Extracted material:

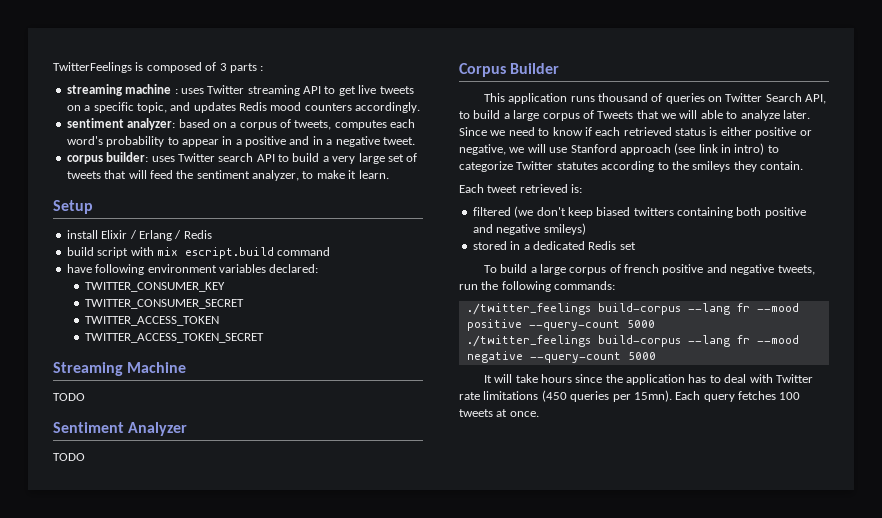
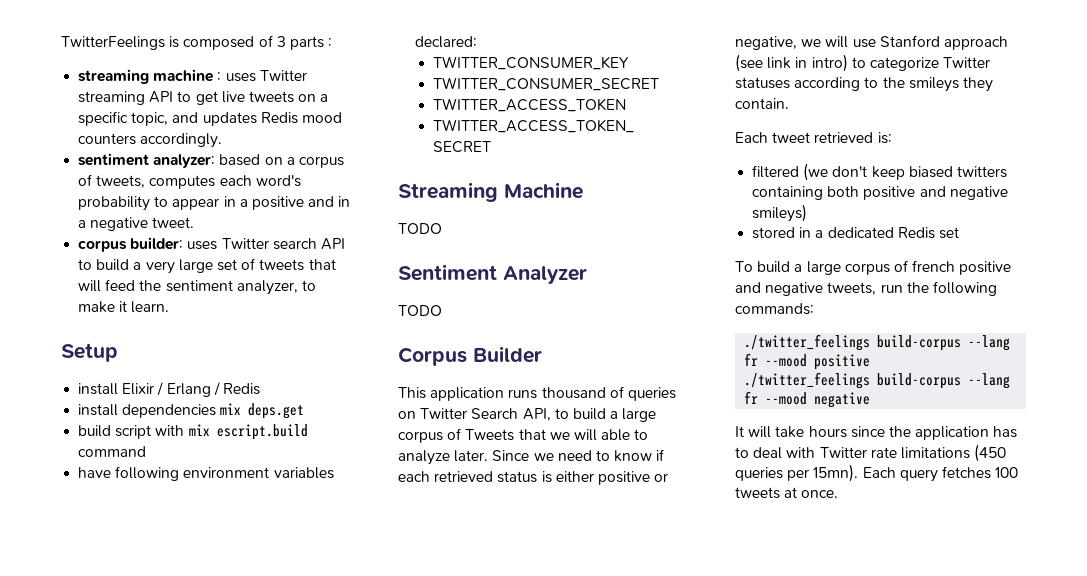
+ install dependencies mix deps.get
- Since we need to know if each retrieved status is either positive or negative, we will use Stanford approach (see link in intro) to categorize Twitter statutes according to the smileys they contain.
+ Since we need to know if each retrieved status is either positive or negative, we will use Stanford approach (see link in intro) to categorize Twitter statuses according to the smileys they contain.
- ./twitter_feelings build-corpus --lang fr --mood positive --query-count 5000
+ ./twitter_feelings build-corpus --lang fr --mood positive
- ./twitter_feelings build-corpus --lang fr --mood negative --query-count 5000
+ ./twitter_feelings build-corpus --lang fr --mood negative

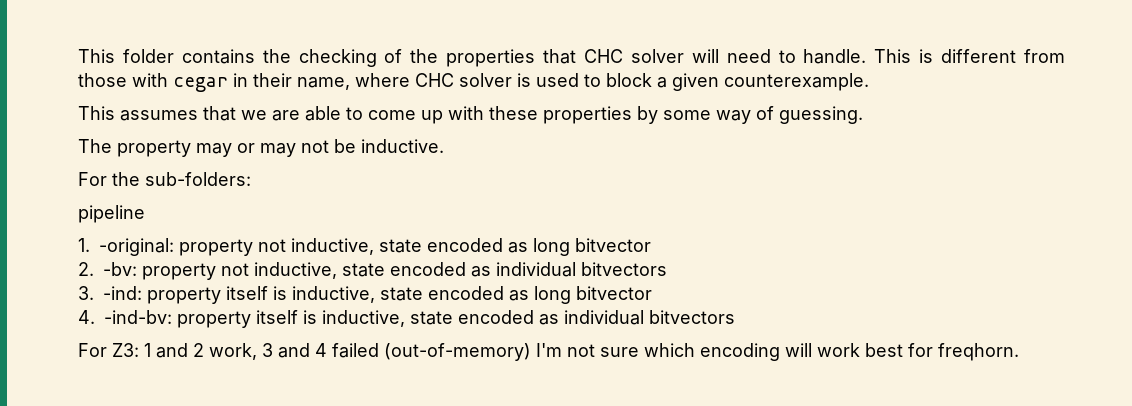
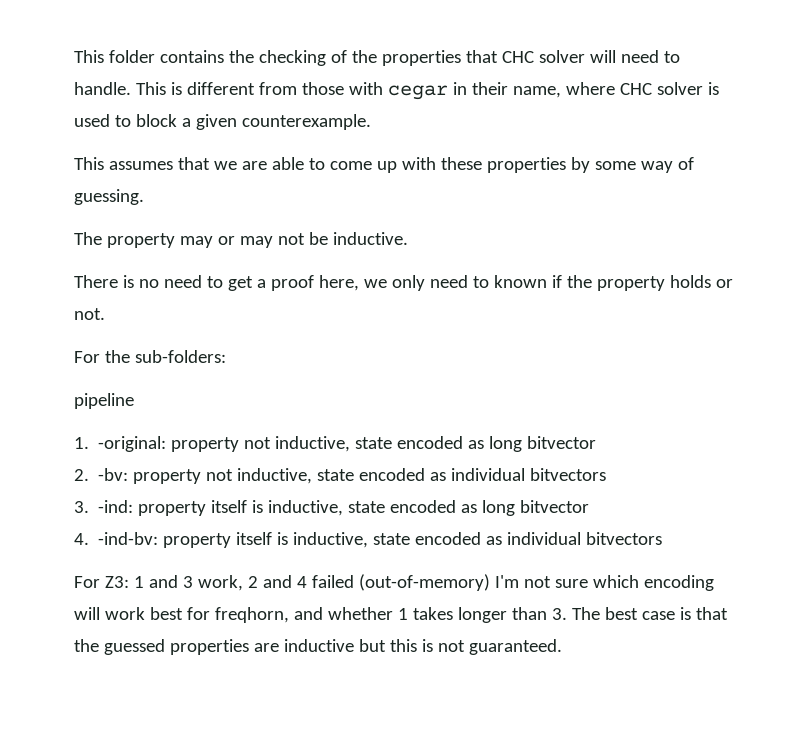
+ There is no need to get a proof here, we only need to known if the property holds or not.
- For Z3: 1 and 2 work, 3 and 4 failed (out-of-memory) I'm not sure which encoding will work best for freqhorn.
+ For Z3: 1 and 3 work, 2 and 4 failed (out-of-memory) I'm not sure which encoding will work best for freqhorn, and whether 1 takes longer than 3. The best case is that the guessed properties are inductive but this is not guaranteed.

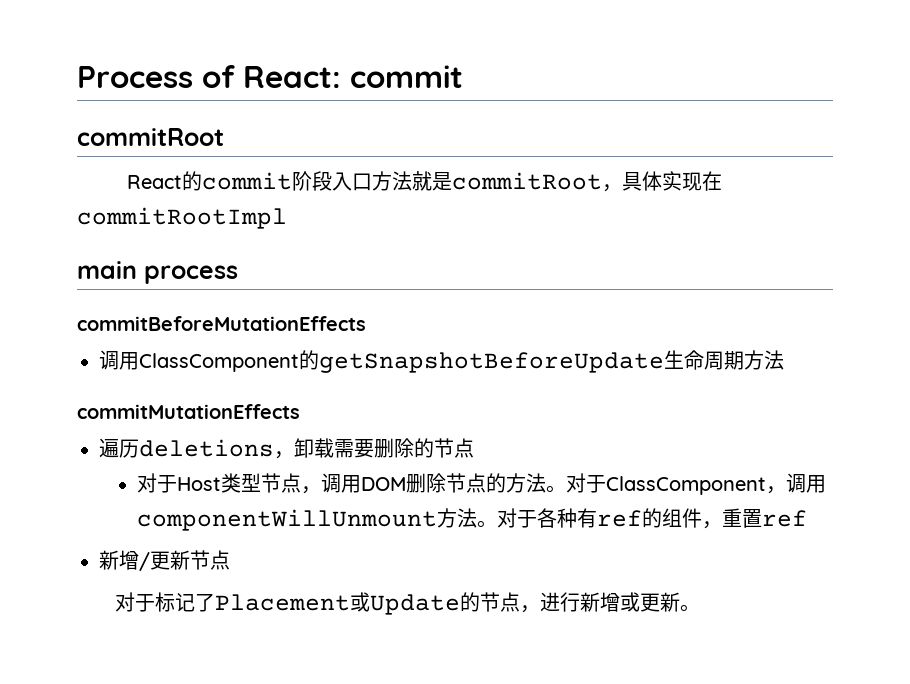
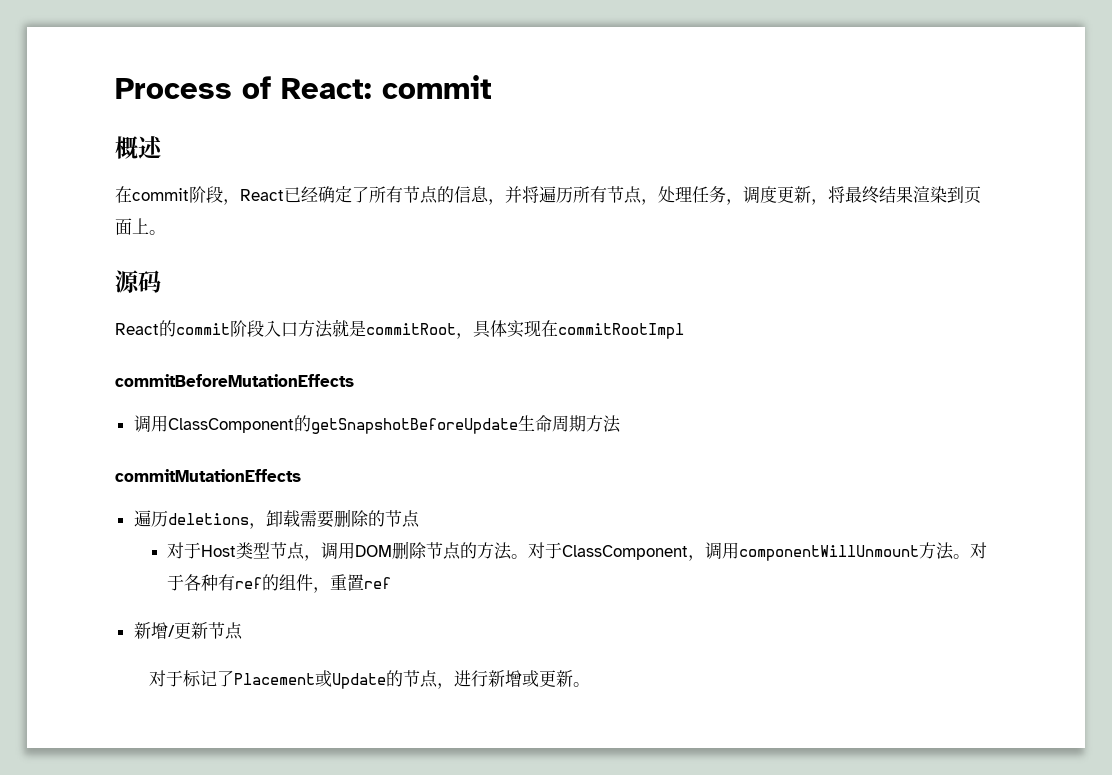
  Process of React: commit
- commitRoot
+ 概述
+ 在commit阶段，React已经确定了所有节点的信息，并将遍历所有节点，处理任务，调度更新，将最终结果渲染到页面上。
+ 源码
- main process

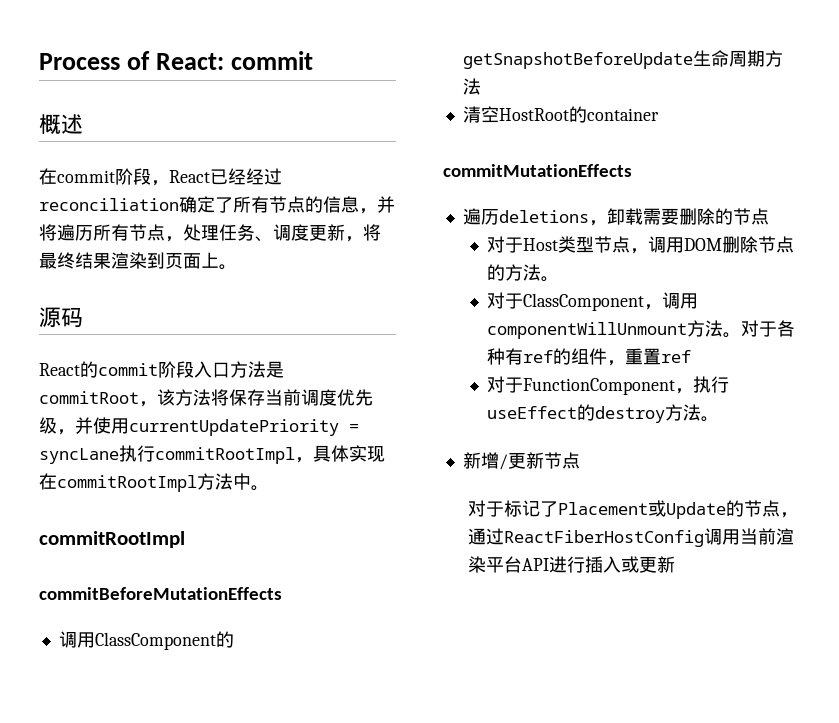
- 在commit阶段，React已经确定了所有节点的信息，并将遍历所有节点，处理任务，调度更新，将最终结果渲染到页面上。
+ 在commit阶段，React已经经过reconciliation确定了所有节点的信息，并将遍历所有节点，处理任务、调度更新，将最终结果渲染到页面上。
- React的commit阶段入口方法就是commitRoot，具体实现在commitRootImpl
+ React的commit阶段入口方法是commitRoot，该方法将保存当前调度优先级，并使用currentUpdatePriority = syncLane执行commitRootImpl，具体实现在commitRootImpl方法中。
+ commitRootImpl
+ 清空HostRoot的container
- 对于Host类型节点，调用DOM删除节点的方法。对于ClassComponent，调用componentWillUnmount方法。
+ 对于Host类型节点，调用DOM删除节点的方法。
+ 对于ClassComponent，调用componentWillUnmount方法。
+ 对于FunctionComponent，执行useEffect的destroy方法。
- 对于标记了Placement或Update的节点，进行新增或更新。
+ 对于标记了Placement或Update的节点，通过ReactFiberHostConfig调用当前渲染平台API进行插入或更新

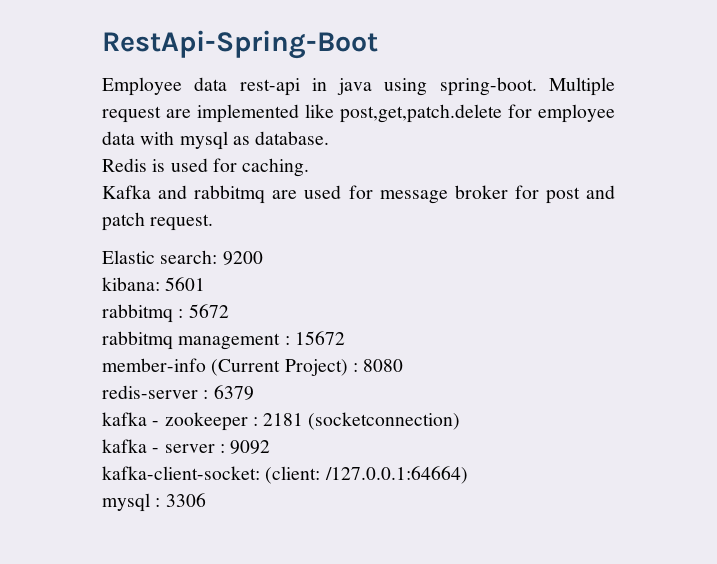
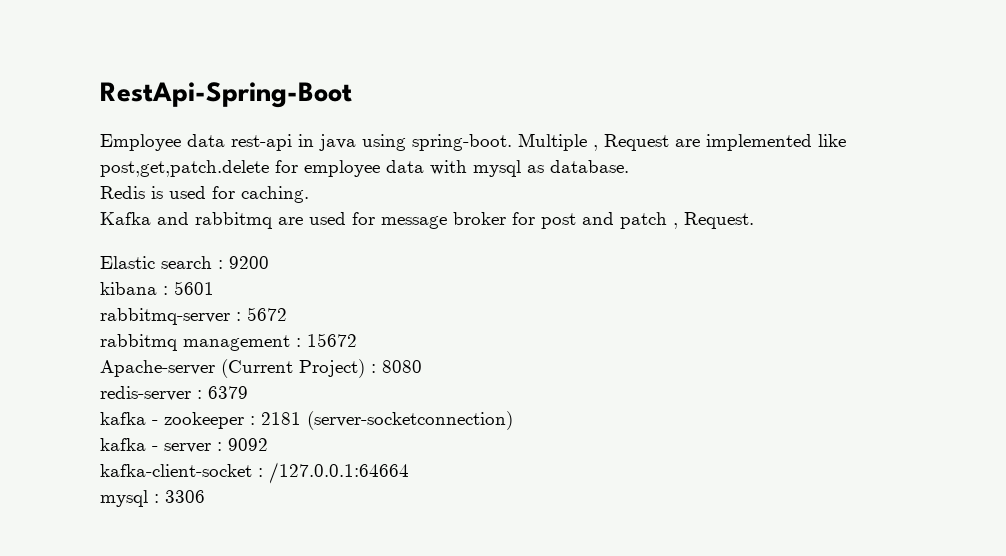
- Multiple request are implemented like post,get,patch.delete for employee data with mysql as database.
+ Multiple , Request are implemented like post,get,patch.delete for employee data with mysql as database.
- Kafka and rabbitmq are used for message broker for post and patch request.
+ Kafka and rabbitmq are used for message broker for post and patch , Request.
- Elastic search: 9200
+ Elastic search : 9200
- kibana: 5601
+ kibana : 5601
- rabbitmq : 5672
+ rabbitmq-server : 5672
- member-info (Current Project) : 8080
+ Apache-server (Current Project) : 8080
- kafka - zookeeper : 2181 (socketconnection)
+ kafka - zookeeper : 2181 (server-socketconnection)
- kafka-client-socket: (client: /127.0.0.1:64664)
+ kafka-client-socket : /127.0.0.1:64664

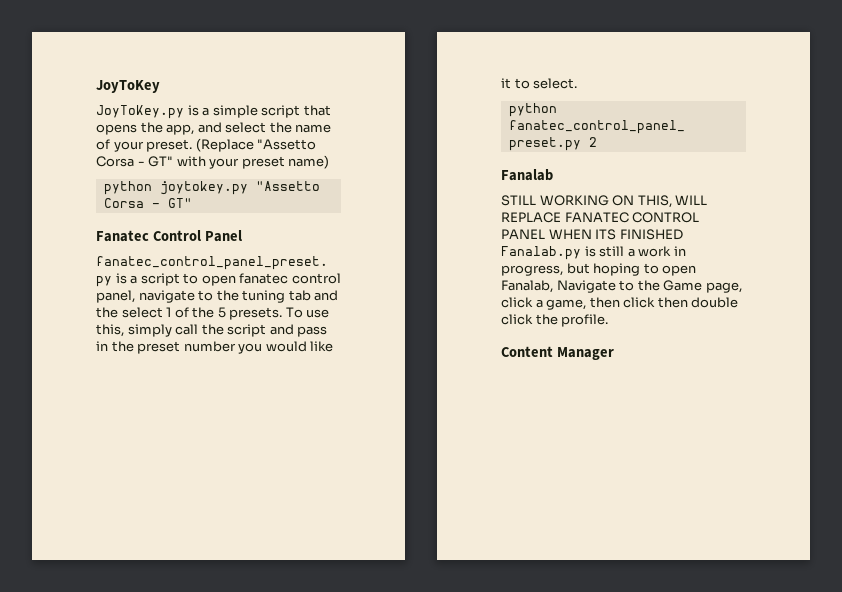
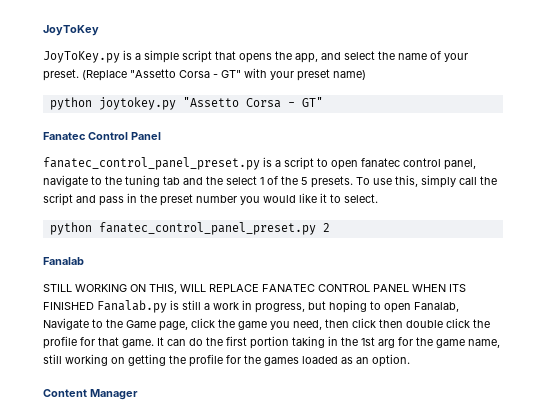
- STILL WORKING ON THIS, WILL REPLACE FANATEC CONTROL PANEL WHEN ITS FINISHED Fanalab.py is still a work in progress, but hoping to open Fanalab, Navigate to the Game page, click a game, then click then double click the profile.
+ STILL WORKING ON THIS, WILL REPLACE FANATEC CONTROL PANEL WHEN ITS FINISHED Fanalab.py is still a work in progress, but hoping to open Fanalab, Navigate to the Game page, click the game you need, then click then double click the profile for that game. It can do the first portion taking in the 1st arg for the game name, still working on getting the profile for the games loaded as an option.

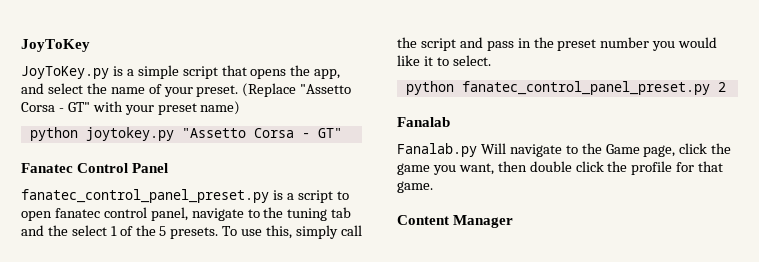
- STILL WORKING ON THIS, WILL REPLACE FANATEC CONTROL PANEL WHEN ITS FINISHED Fanalab.py is still a work in progress, but hoping to open Fanalab, Navigate to the Game page, click the game you need, then click then double click the profile for that game. It can do the first portion taking in the 1st arg for the game name, still working on getting the profile for the games loaded as an option.
+ Fanalab.py Will navigate to the Game page, click the game you want, then double click the profile for that game.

Try it:
Pictures aside, retype all of the entries word for word.

Solution to this task:
+ install dependencies mix deps.get
- Since we need to know if each retrieved status is either positive or negative, we will use Stanford approach (see link in intro) to categorize Twitter statutes according to the smileys they contain.
+ Since we need to know if each retrieved status is either positive or negative, we will use Stanford approach (see link in intro) to categorize Twitter statuses according to the smileys they contain.
- ./twitter_feelings build-corpus --lang fr --mood positive --query-count 5000
+ ./twitter_feelings build-corpus --lang fr --mood positive
- ./twitter_feelings build-corpus --lang fr --mood negative --query-count 5000
+ ./twitter_feelings build-corpus --lang fr --mood negative

+ There is no need to get a proof here, we only need to known if the property holds or not.
- For Z3: 1 and 2 work, 3 and 4 failed (out-of-memory) I'm not sure which encoding will work best for freqhorn.
+ For Z3: 1 and 3 work, 2 and 4 failed (out-of-memory) I'm not sure which encoding will work best for freqhorn, and whether 1 takes longer than 3. The best case is that the guessed properties are inductive but this is not guaranteed.

  Process of React: commit
- commitRoot
+ 概述
+ 在commit阶段，React已经确定了所有节点的信息，并将遍历所有节点，处理任务，调度更新，将最终结果渲染到页面上。
+ 源码
- main process

- 在commit阶段，React已经确定了所有节点的信息，并将遍历所有节点，处理任务，调度更新，将最终结果渲染到页面上。
+ 在commit阶段，React已经经过reconciliation确定了所有节点的信息，并将遍历所有节点，处理任务、调度更新，将最终结果渲染到页面上。
- React的commit阶段入口方法就是commitRoot，具体实现在commitRootImpl
+ React的commit阶段入口方法是commitRoot，该方法将保存当前调度优先级，并使用currentUpdatePriority = syncLane执行commitRootImpl，具体实现在commitRootImpl方法中。
+ commitRootImpl
+ 清空HostRoot的container
- 对于Host类型节点，调用DOM删除节点的方法。对于ClassComponent，调用componentWillUnmount方法。
+ 对于Host类型节点，调用DOM删除节点的方法。
+ 对于ClassComponent，调用componentWillUnmount方法。
+ 对于FunctionComponent，执行useEffect的destroy方法。
- 对于标记了Placement或Update的节点，进行新增或更新。
+ 对于标记了Placement或Update的节点，通过ReactFiberHostConfig调用当前渲染平台API进行插入或更新

- Multiple request are implemented like post,get,patch.delete for employee data with mysql as database.
+ Multiple , Request are implemented like post,get,patch.delete for employee data with mysql as database.
- Kafka and rabbitmq are used for message broker for post and patch request.
+ Kafka and rabbitmq are used for message broker for post and patch , Request.
- Elastic search: 9200
+ Elastic search : 9200
- kibana: 5601
+ kibana : 5601
- rabbitmq : 5672
+ rabbitmq-server : 5672
- member-info (Current Project) : 8080
+ Apache-server (Current Project) : 8080
- kafka - zookeeper : 2181 (socketconnection)
+ kafka - zookeeper : 2181 (server-socketconnection)
- kafka-client-socket: (client: /127.0.0.1:64664)
+ kafka-client-socket : /127.0.0.1:64664

- STILL WORKING ON THIS, WILL REPLACE FANATEC CONTROL PANEL WHEN ITS FINISHED Fanalab.py is still a work in progress, but hoping to open Fanalab, Navigate to the Game page, click a game, then click then double click the profile.
+ STILL WORKING ON THIS, WILL REPLACE FANATEC CONTROL PANEL WHEN ITS FINISHED Fanalab.py is still a work in progress, but hoping to open Fanalab, Navigate to the Game page, click the game you need, then click then double click the profile for that game. It can do the first portion taking in the 1st arg for the game name, still working on getting the profile for the games loaded as an option.

- STILL WORKING ON THIS, WILL REPLACE FANATEC CONTROL PANEL WHEN ITS FINISHED Fanalab.py is still a work in progress, but hoping to open Fanalab, Navigate to the Game page, click the game you need, then click then double click the profile for that game. It can do the first portion taking in the 1st arg for the game name, still working on getting the profile for the games loaded as an option.
+ Fanalab.py Will navigate to the Game page, click the game you want, then double click the profile for that game.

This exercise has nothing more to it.